Canada Pension Plan Investment Board (CPP Investments) retains eighth position among the global top 10 real estate investors for 2021, based on the recent annual rankings from IPE Real Assets. It’s one of five pension plan managers on the list, along with three global insurance/asset management firms and two sovereign wealth funds.
Collectively, the top 10 hold USD $487.5 billion in real estate assets, with CPP Investments’ USD $43.1-billion (CAD $52.58 billion) stake equating to an 8.8 per cent share of that tally. Of note for all Canadians who are or will some day be beneficiaries, both CPP Investments’ real estate portfolio and total assets have grown in value since IPE, a European based institutional investment analyst and news service, surveyed the field in 2020.

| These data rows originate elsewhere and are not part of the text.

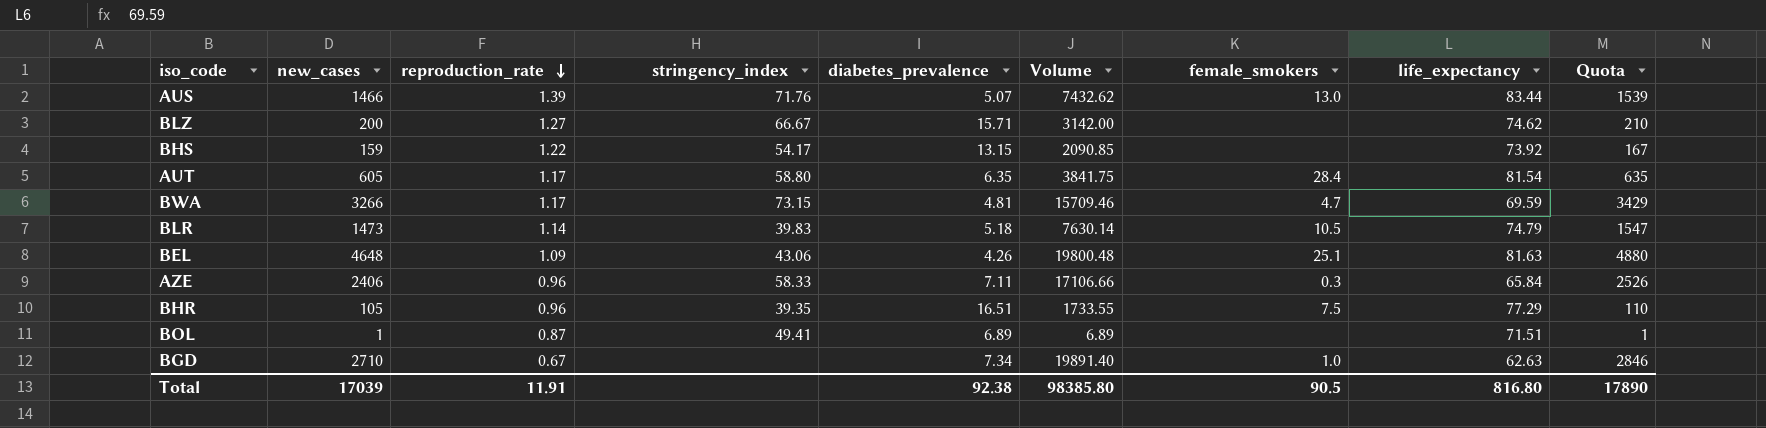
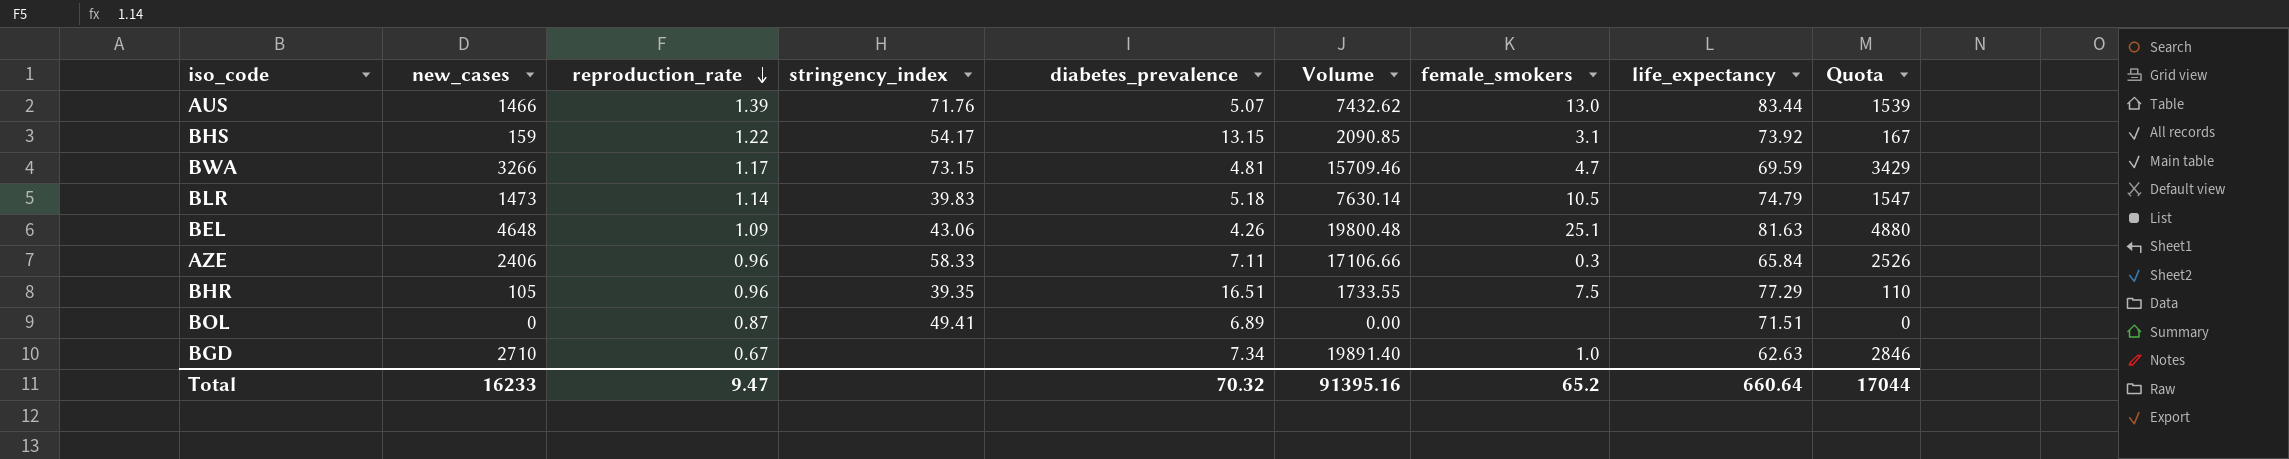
row BLZ: 200 | 1.27 | 66.67 | 15.71 | 3142.00 | none | 74.62 | 210 -> none
row AUT: 605 | 1.17 | 58.80 | 6.35 | 3841.75 | 28.4 | 81.54 | 635 -> none
BHS | female_smokers: none -> 3.1
BOL | new_cases: 1 -> 0
BOL | Volume: 6.89 -> 0.00
BOL | Quota: 1 -> 0
Total | new_cases: 17039 -> 16233
Total | reproduction_rate: 11.91 -> 9.47
Total | diabetes_prevalence: 92.38 -> 70.32
Total | Volume: 98385.80 -> 91395.16
Total | female_smokers: 90.5 -> 65.2
Total | life_expectancy: 816.80 -> 660.64
Total | Quota: 17890 -> 17044

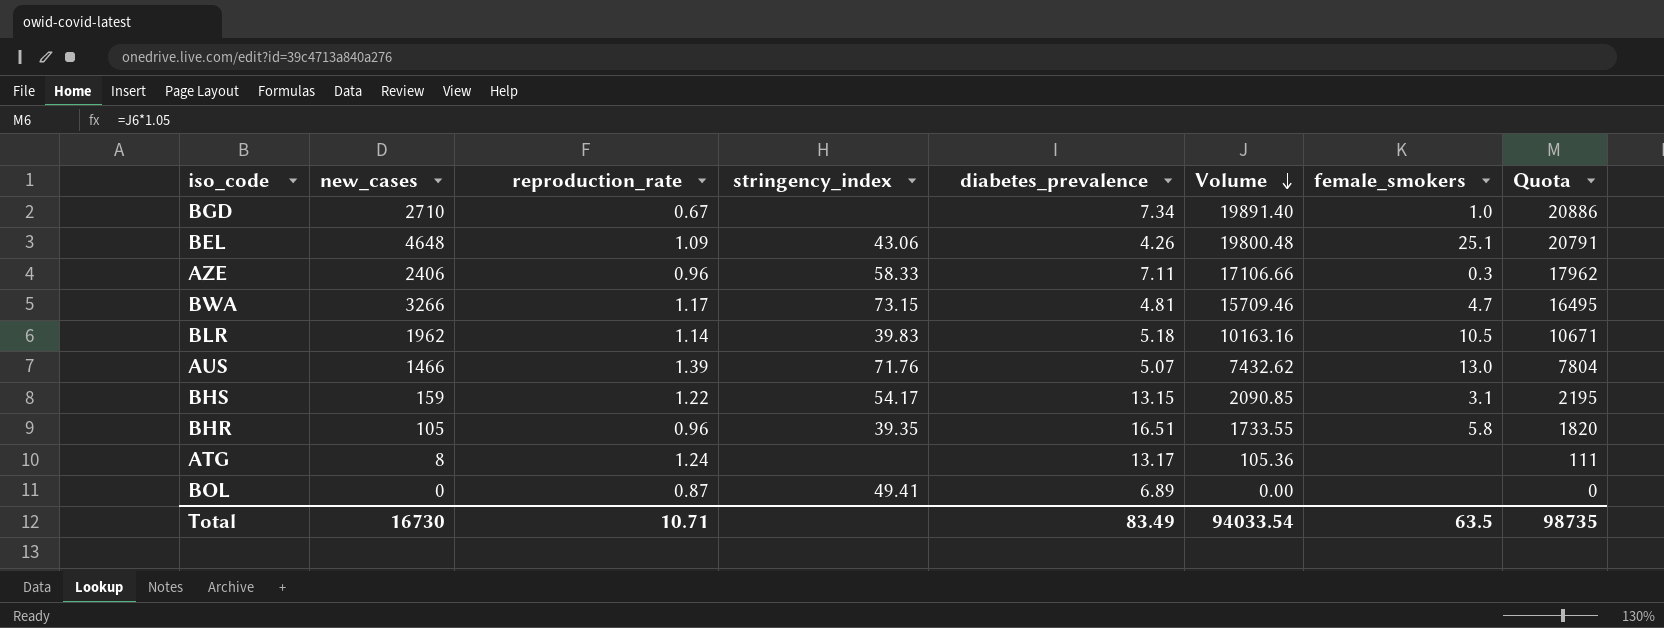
row order: reproduction_rate descending -> Volume descending
column life_expectancy | position: 8 -> none
column Quota | formula: [new_cases] * 1.05 -> [Volume] * 1.05
BLR | new_cases: 1473 -> 1962
BLR | Volume: 7630.14 -> 10163.16
BHR | female_smokers: 7.5 -> 5.8
row ATG: none -> 8 | 1.24 | none | 13.17 | 105.36 | none | 111
Total | new_cases: 16233 -> 16730
Total | reproduction_rate: 9.47 -> 10.71
Total | diabetes_prevalence: 70.32 -> 83.49
Total | Volume: 91395.16 -> 94033.54
Total | female_smokers: 65.2 -> 63.5
Total | Quota: 17044 -> 98735

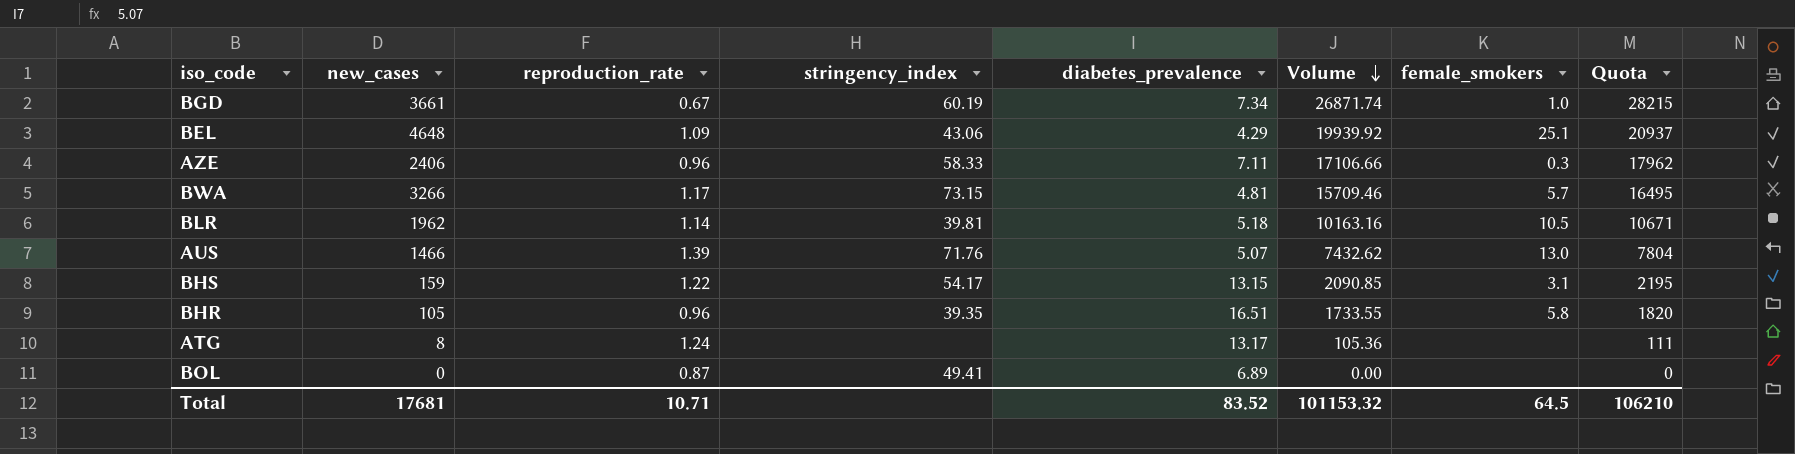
BGD | new_cases: 2710 -> 3661
BGD | stringency_index: none -> 60.19
BGD | Volume: 19891.40 -> 26871.74
BGD | Quota: 20886 -> 28215
BEL | diabetes_prevalence: 4.26 -> 4.29
BEL | Volume: 19800.48 -> 19939.92
BEL | Quota: 20791 -> 20937
BWA | female_smokers: 4.7 -> 5.7
BLR | stringency_index: 39.83 -> 39.81
Total | new_cases: 16730 -> 17681
Total | diabetes_prevalence: 83.49 -> 83.52
Total | Volume: 94033.54 -> 101153.32
Total | female_smokers: 63.5 -> 64.5
Total | Quota: 98735 -> 106210

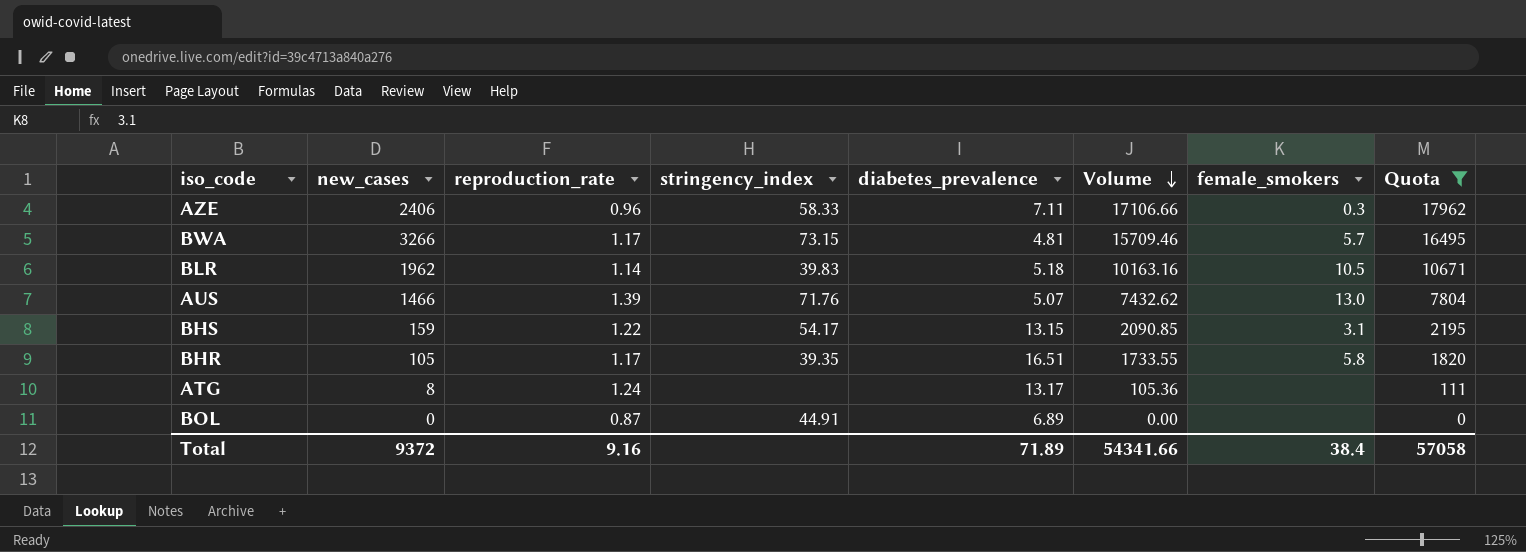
filter: none -> Quota <= 17962
BLR | stringency_index: 39.81 -> 39.83
BHR | reproduction_rate: 0.96 -> 1.17
BOL | stringency_index: 49.41 -> 44.91
Total | new_cases: 17681 -> 9372
Total | reproduction_rate: 10.71 -> 9.16
Total | diabetes_prevalence: 83.52 -> 71.89
Total | Volume: 101153.32 -> 54341.66
Total | female_smokers: 64.5 -> 38.4
Total | Quota: 106210 -> 57058

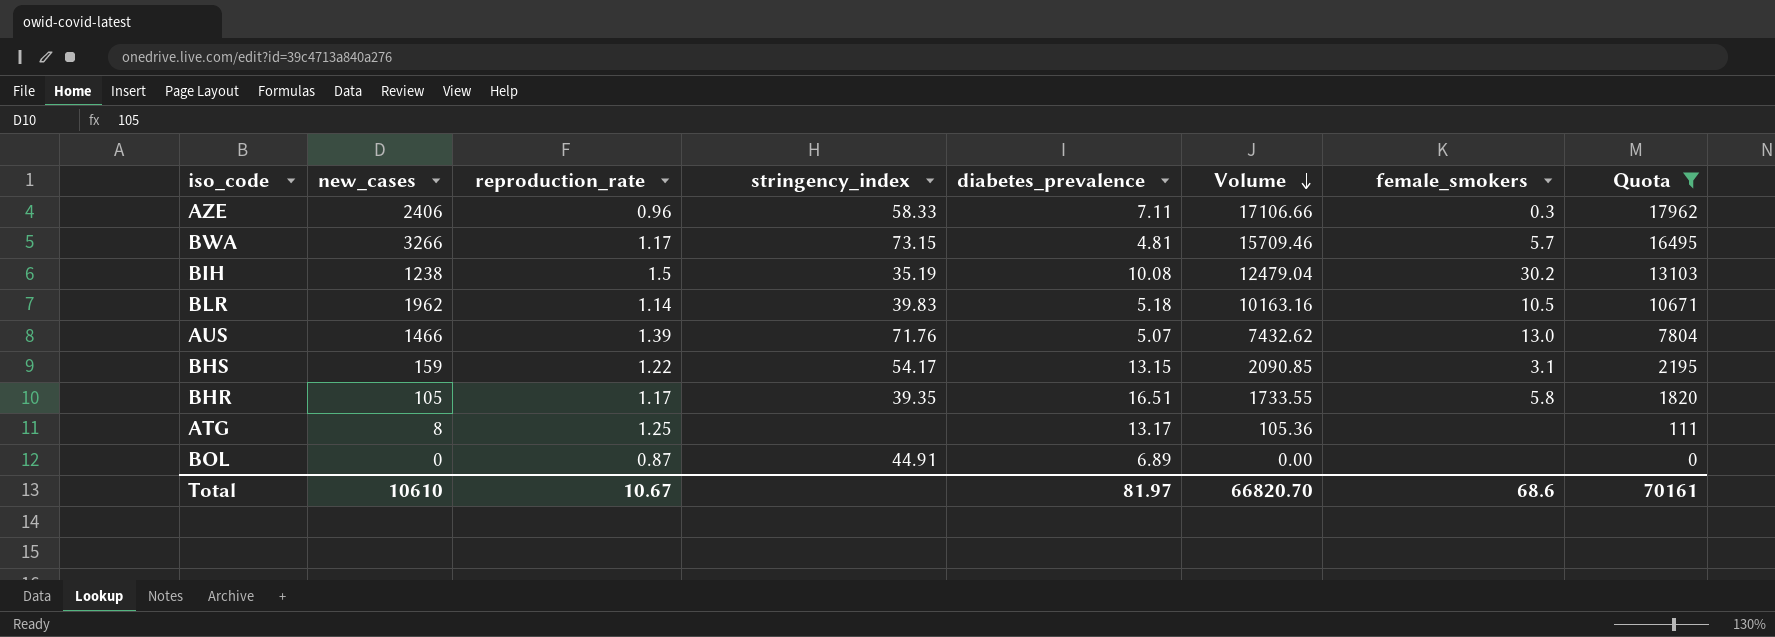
row BIH: none -> 1238 | 1.5 | 35.19 | 10.08 | 12479.04 | 30.2 | 13103
ATG | reproduction_rate: 1.24 -> 1.25
Total | new_cases: 9372 -> 10610
Total | reproduction_rate: 9.16 -> 10.67
Total | diabetes_prevalence: 71.89 -> 81.97
Total | Volume: 54341.66 -> 66820.70
Total | female_smokers: 38.4 -> 68.6
Total | Quota: 57058 -> 70161

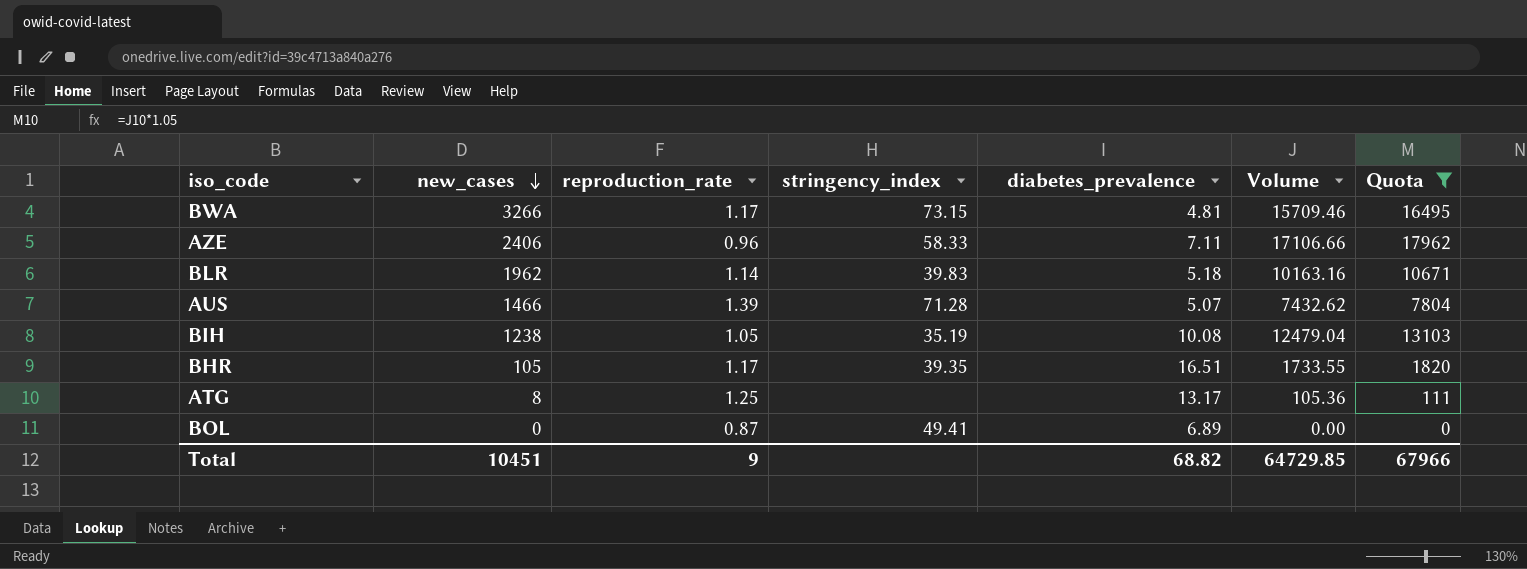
row order: Volume descending -> new_cases descending
column female_smokers | position: 7 -> none
row BHS: 159 | 1.22 | 54.17 | 13.15 | 2090.85 | 3.1 | 2195 -> none
AUS | stringency_index: 71.76 -> 71.28
BIH | reproduction_rate: 1.5 -> 1.05
BOL | stringency_index: 44.91 -> 49.41
Total | new_cases: 10610 -> 10451
Total | reproduction_rate: 10.67 -> 9
Total | diabetes_prevalence: 81.97 -> 68.82
Total | Volume: 66820.70 -> 64729.85
Total | Quota: 70161 -> 67966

Currently, real estate accounts for about 9 per cent of CPP’s total assets, which are valued at USD $476 billion (CAD $580.7 billion). In 2020, it held USD $36 billion (CAD $43.9 billion) in real estate, representing 11.6 per cent of total assets, which were valued at USD $309 billion (CAD $377 billion) at the time.
Nine of this year’s 10 leading real estate investors also made the list last year, with the top four — Allianz Global Investors, Netherlands-based pension fund manager APG, China Investment Corporation and Abu Dhabi Investment Authority — replicating their 2020 standing. California State Teachers’ Retirement System (CalSTRS) is the new entrant for 2021, replacing Qatar Investment Authority in the 10th spot.
The U.S. Teachers’ Insurance and Annuity Association (TIAA) slips one place to rank sixth this year, while AXA Investment Managers moves up from seventh to fifth. There has also been some jostling in the positioning immediately around CPP Investments, with Swiss Life moving one notch above, to seventh, and California State Public Employees Retirement System (CalPERS) dropping to ninth.
CalPERS is the sole top 10 investor to trim its real estate holdings over the previous 12 months — from USD $40.9 billion to USD $37.3 in assets — evidenced in a slide down from the sixth spot in 2020. Nevertheless, it registered a 7 per cent value gain in its total holdings, growing from USD $370 billion to USD $396 billion, since the time of last year’s rankings.